I notice that requestAux in httpclient.nim does a await client.parseBodyFut at 
the start of any request. This is not precisely correct behavior, though I'm 
being piccayunish here. HTTP/1.1 servers are required to continue accepting 
requests, before the response has been delivered, queuing them up in what they 
call an HTTP pipeline 
<[https://en.wikipedia.org/wiki/HTTP_pipelining](https://en.wikipedia.org/wiki/HTTP_pipelining)>
 That can seriously speed things up in high bandwidth, low latency conditions, 
especially when loading a lot of small files.

What it should do instead is (if the connection is HTTP/1.1) save the future 
where it says await client.socket.send(body) or await 
client.socket.send(headersString) if there's no body. Substituting that future 
in for client.parseBodyFut should enable HTTP pipelining in httpclient.nim, 
without any other modifications AFAICT.

Of course, that leaves it to the user to ensure that they do send several 
requests in parallel, but it wouldn't be hard to write a requestURLs(urls: 
string[]) function that grouped the URLs by hostname, then for a given group, a 
single client could fire off several requests without awaiting them, then await 
them collectively. I think that would produce HTTP pipelining behavior, 
provided that clients are not waiting on parseBodyFut but instead waiting on 
the completion of sending the previous request.

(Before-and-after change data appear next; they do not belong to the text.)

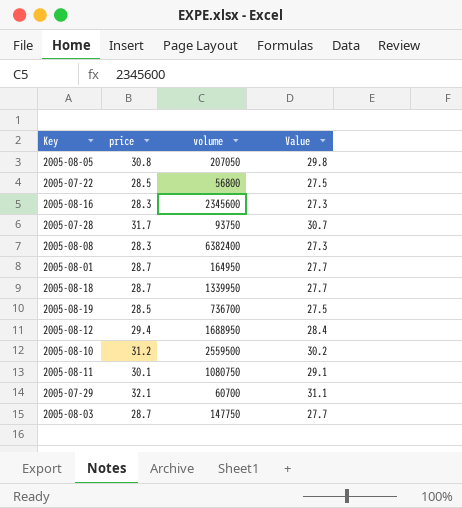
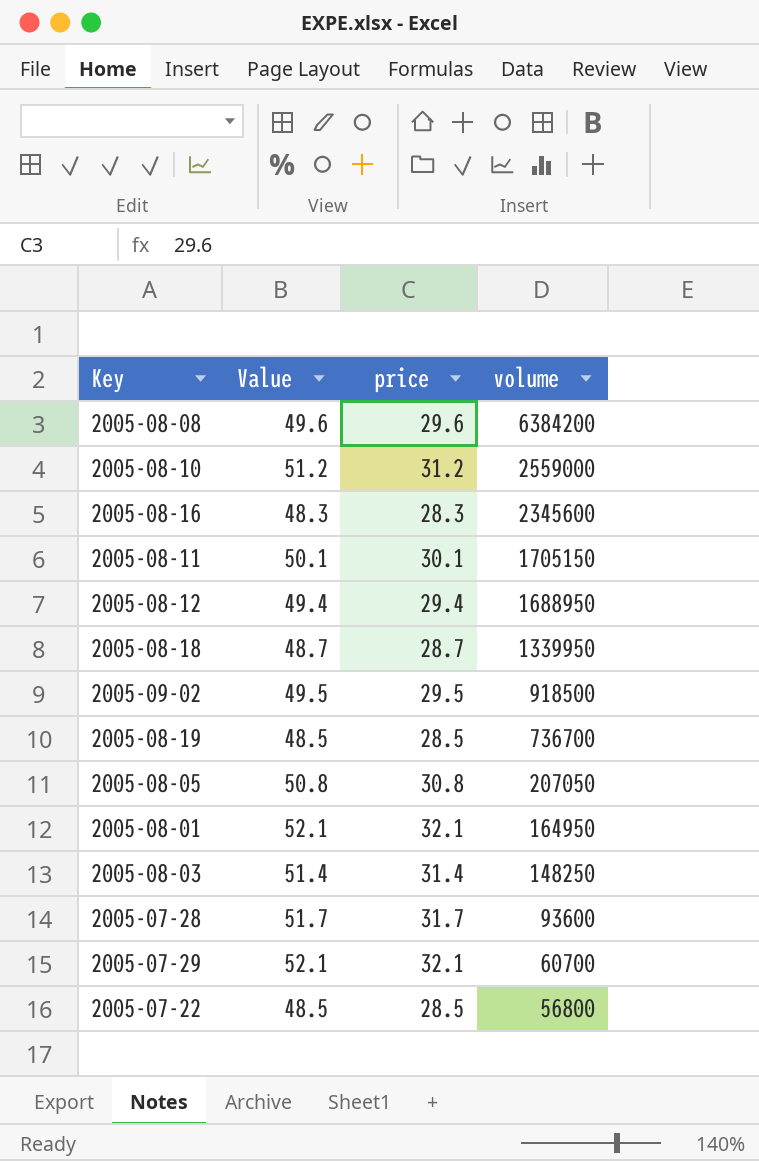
row order: none -> volume descending
column Value | formula: [price] - 1 -> [price] + 20
column Value | position: 4 -> 2
2005-08-08 | price: 28.3 -> 29.6
2005-08-08 | volume: 6382400 -> 6384200
2005-08-10 | volume: 2559500 -> 2559000
2005-08-11 | volume: 1080750 -> 1705150
row 2005-09-02: none -> 49.5 | 29.5 | 918500
2005-08-01 | price: 28.7 -> 32.1
2005-08-03 | price: 28.7 -> 31.4
2005-08-03 | volume: 147750 -> 148250
2005-07-28 | volume: 93750 -> 93600

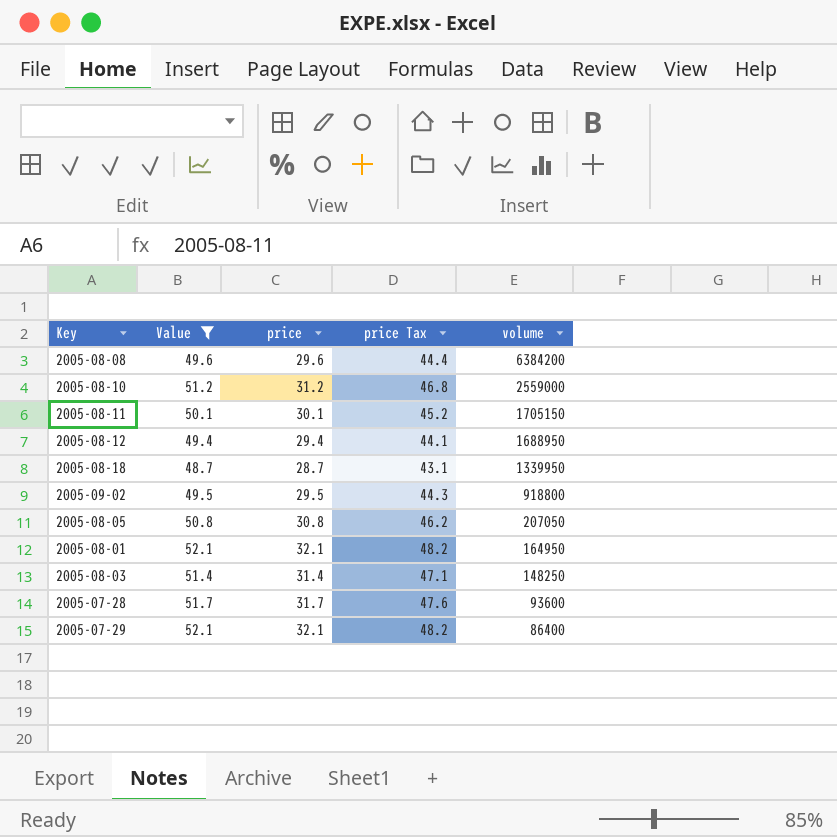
filter: none -> Value >= 48.7
column price Tax | formula: none -> [price] * 1.5
2005-09-02 | volume: 918500 -> 918800
2005-07-29 | volume: 60700 -> 86400

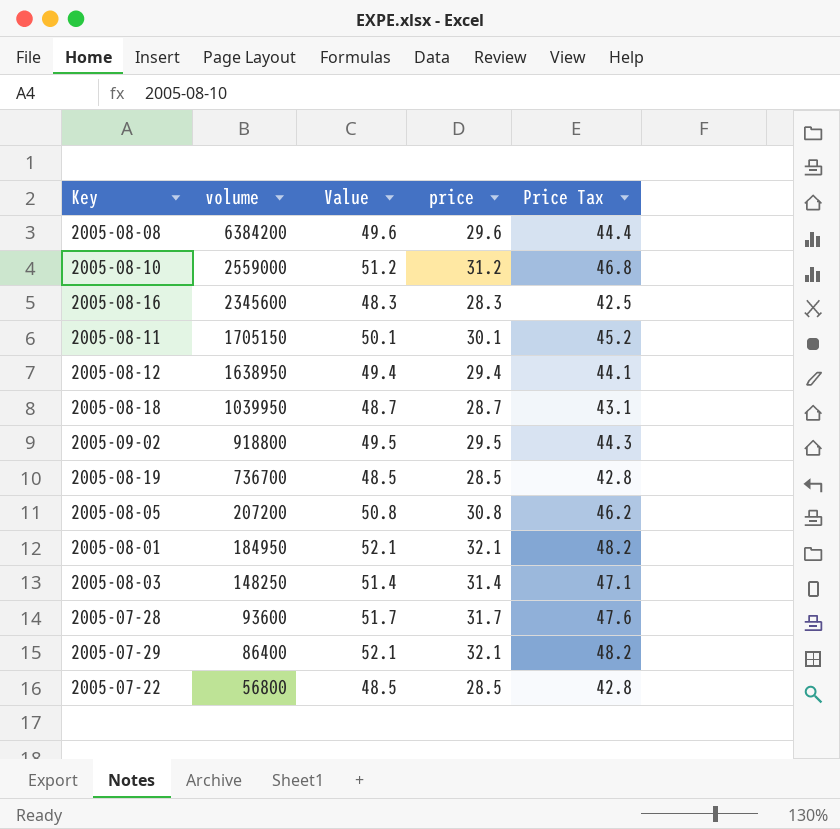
filter: Value >= 48.7 -> none
column volume | position: 5 -> 2
column name: price Tax -> Price Tax
2005-08-12 | volume: 1688950 -> 1638950
2005-08-18 | volume: 1339950 -> 1039950
2005-08-05 | volume: 207050 -> 207200
2005-08-01 | volume: 164950 -> 184950

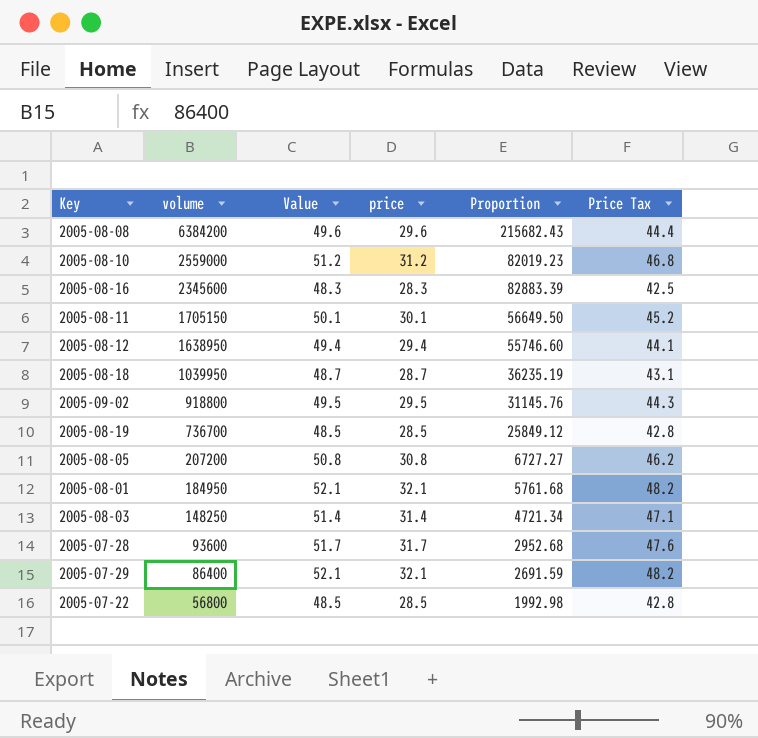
column Proportion | formula: none -> [volume] / [price]

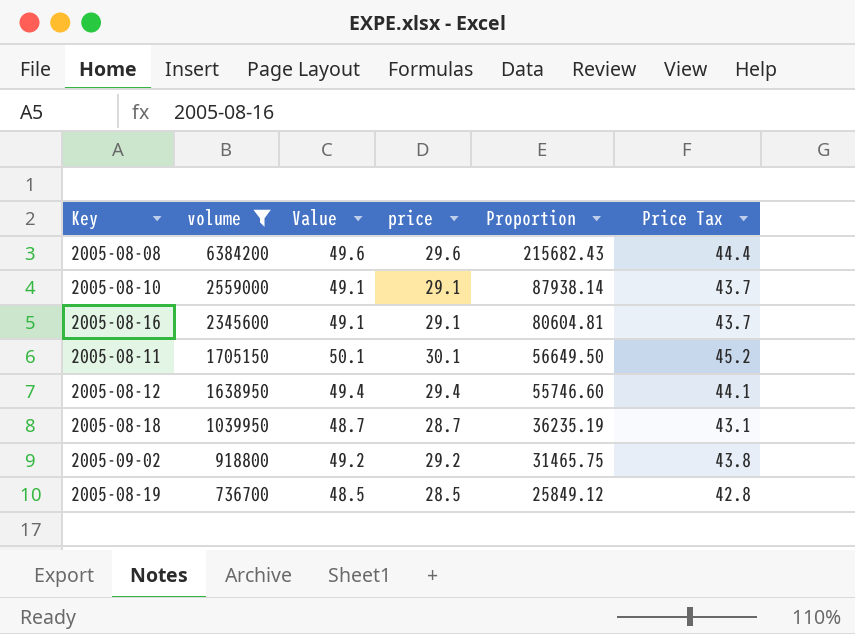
filter: none -> volume >= 736700
2005-08-10 | Value: 51.2 -> 49.1
2005-08-10 | price: 31.2 -> 29.1
2005-08-10 | Proportion: 82019.23 -> 87938.14
2005-08-10 | Price Tax: 46.8 -> 43.7
2005-08-16 | Value: 48.3 -> 49.1
2005-08-16 | price: 28.3 -> 29.1
2005-08-16 | Proportion: 82883.39 -> 80604.81
2005-08-16 | Price Tax: 42.5 -> 43.7
2005-09-02 | Value: 49.5 -> 49.2
2005-09-02 | price: 29.5 -> 29.2
2005-09-02 | Proportion: 31145.76 -> 31465.75
2005-09-02 | Price Tax: 44.3 -> 43.8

Honestly not a huge deal. HTTP pipelining has its own problems 
<[https://en.wikipedia.org/wiki/Head-of-line_blocking](https://en.wikipedia.org/wiki/Head-of-line_blocking)>
 and if you're not writing a web browser loading up 300 thumbnails in parallel, 
most nim scripts are going to only ever request files serially. I just wanted 
to mention it, since I noticed httpclient.nim doesn't seem to support 
pipelining. I think it's kind of cool how simply switching the future from 
"after the previous request's response has been received" to "after the 
previous request has been sent" pipelining would just sort of... work. Nim's 
futures really are a powerful abstraction.